━━━ Material for this exercise ━━━
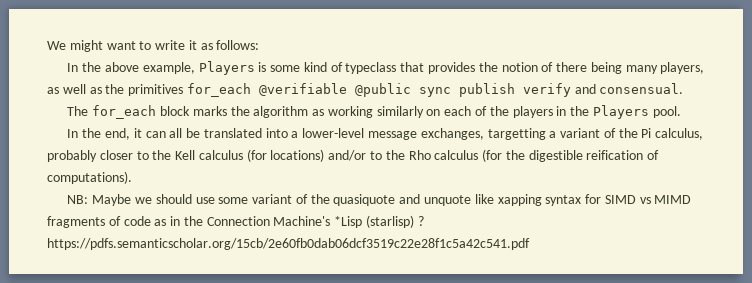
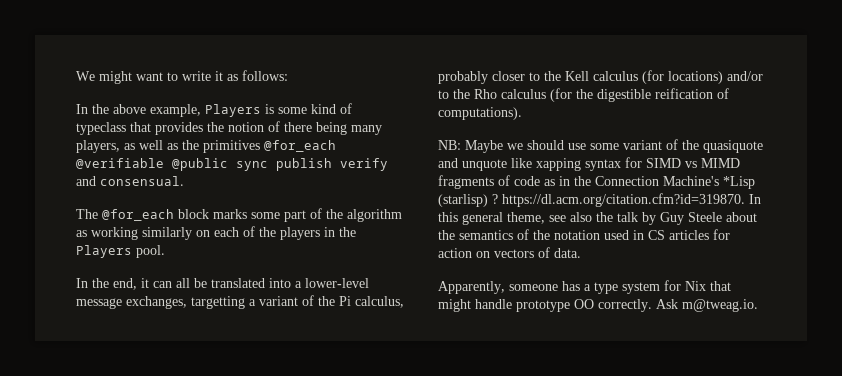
[186,83,251,97] for_each -> [264,140,336,152] @for_each
[92,105,157,119] for_each -> [102,209,174,221] @for_each
(227, 111) none -> [251,208,322,222] some part of
[47,238,530,250] https://pdfs.semanticscholar.org/15cb/2e60fb0dab06dcf3519c22e28f1c5a42c541.pdf -> [502,193,761,207] [438,212,757,225] [438,229,730,240] [438,247,581,258] [438,280,731,294] [438,299,758,312] https://dl.acm.org/citation.cfm?id=319870. In this general theme, see also the talk by Guy Steele about the semantics of the notation used in CS articles for action on vectors of data. // Apparently, someone has a type system for Nix that might handle prototype OO correctly. Ask m@tweag.io.

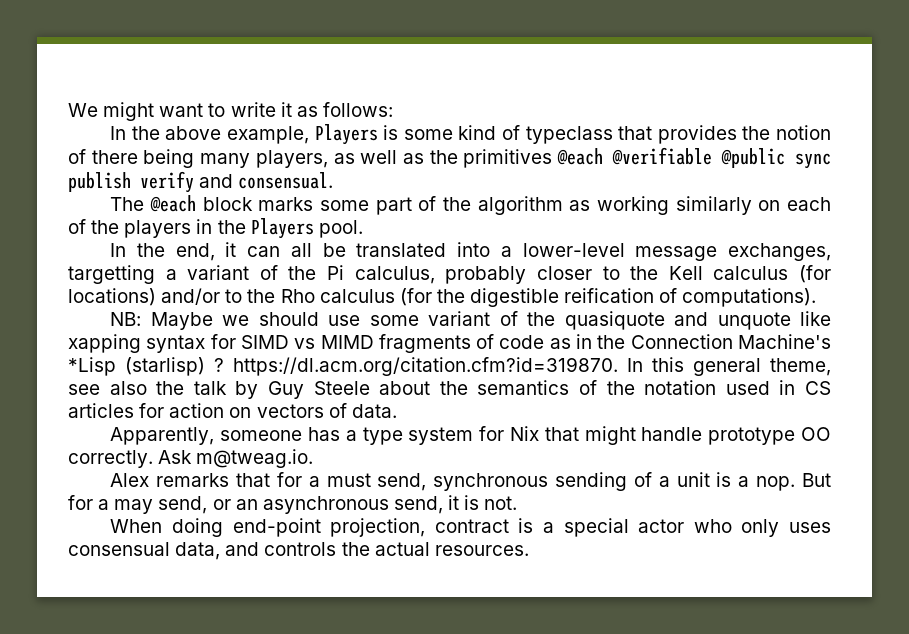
[264,140,336,152] @for_each -> [557,148,603,165] @each
[102,209,174,221] @for_each -> [149,195,196,212] @each
(758, 305) none -> [110,472,831,491] [68,495,518,514] [110,518,831,537] [68,542,529,560] // Alex remarks that for a must send, synchronous sending of a unit is a nop. But for a may send, or an asynchronous send, it is not. // When doing end-point projection, contract is a special actor who only uses consensual data, and controls the actual resources.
━━━
## What you should do
Scan the material above for the string "none", and copy every line where it is found.

## Exercise answer
(227, 111) none -> [251,208,322,222] some part of
(758, 305) none -> [110,472,831,491] [68,495,518,514] [110,518,831,537] [68,542,529,560] // Alex remarks that for a must send, synchronous sending of a unit is a nop. But for a may send, or an asynchronous send, it is not. // When doing end-point projection, contract is a special actor who only uses consensual data, and controls the actual resources.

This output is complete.